In NetBSD behoben eine Schwachstelle, verursacht durch fehlende Puffergrenzenprüfung bei der Verarbeitung von Jumbo-Frames in Treibern für über USB verbundene Netzwerkadapter. Das Problem führt dazu, dass Teile von Paketen über den im mbuf-Cluster zugewiesenen Puffer hinaus kopiert werden, was potenziell ausgenutzt werden kann, um Angreifer-Code auf Kernel-Ebene auszuführen, indem bestimmte Frames aus dem lokalen Netzwerk gesendet werden. Die Behebung zur Blockierung dieser Sicherheitsanfälligkeit wurde am 28. August implementiert, aber Informationen über das Problem wurden erst jetzt veröffentlicht. Das Problem betrifft die Treiber atu, axe, axen, otus, run und ure.

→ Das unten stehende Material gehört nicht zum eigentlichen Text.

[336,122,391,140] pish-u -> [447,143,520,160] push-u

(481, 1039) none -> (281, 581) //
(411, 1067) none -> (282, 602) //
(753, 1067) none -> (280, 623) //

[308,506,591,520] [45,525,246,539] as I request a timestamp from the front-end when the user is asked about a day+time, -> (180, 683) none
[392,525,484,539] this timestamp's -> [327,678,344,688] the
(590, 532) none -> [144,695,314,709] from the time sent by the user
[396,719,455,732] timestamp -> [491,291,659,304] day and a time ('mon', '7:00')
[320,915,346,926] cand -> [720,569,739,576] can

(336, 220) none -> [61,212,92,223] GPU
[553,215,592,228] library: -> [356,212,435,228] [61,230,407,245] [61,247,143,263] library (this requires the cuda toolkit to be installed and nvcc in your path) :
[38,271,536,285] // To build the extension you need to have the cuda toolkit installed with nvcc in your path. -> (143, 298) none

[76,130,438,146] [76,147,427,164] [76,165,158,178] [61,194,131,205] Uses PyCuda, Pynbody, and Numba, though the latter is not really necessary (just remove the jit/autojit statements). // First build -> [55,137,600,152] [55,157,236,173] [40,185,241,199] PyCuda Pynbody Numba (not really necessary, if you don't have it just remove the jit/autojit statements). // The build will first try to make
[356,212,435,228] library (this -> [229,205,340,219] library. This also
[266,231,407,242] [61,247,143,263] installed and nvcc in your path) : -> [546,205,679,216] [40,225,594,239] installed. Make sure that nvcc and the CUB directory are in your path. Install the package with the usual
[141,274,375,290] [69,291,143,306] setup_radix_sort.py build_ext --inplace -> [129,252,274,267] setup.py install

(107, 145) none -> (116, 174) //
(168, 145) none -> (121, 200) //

Unterdessen im TCP/IP-Stack von Windows entdeckt kritische eine Schwachstelle, ermöglicht es ferngesteuert Angreifer-Code über das Senden eines ICMPv6-Pakets mit einer IPv6-Router-Ankündigung (RA, Router Advertisement) auszuführen.
Schwachstelle zeigt sich seit dem Update 1709 für Windows 10/Windows Server 2019, das die Unterstützung für die Übertragung von DNS-Konfigurationsinformationen über ICMPv6 RA-Pakete, wie sie in der Spezifikation RFC 6106 definiert sind, eingeführt hat. Das Problem wird durch eine falsche Pufferzuweisung für den Inhalt des RDNSS-Feldes verursacht, wenn nicht standardisierte Größenwerte übergeben werden (die Größe der Felder wurde als Vielfaches von 16 interpretiert, was zu Problemen mit der Analyse und einer um 8 Byte geringeren Zuweisung von Speicher führt, da die zusätzlichen 8 Byte als zum nächsten Feld gehörend angesehen wurden).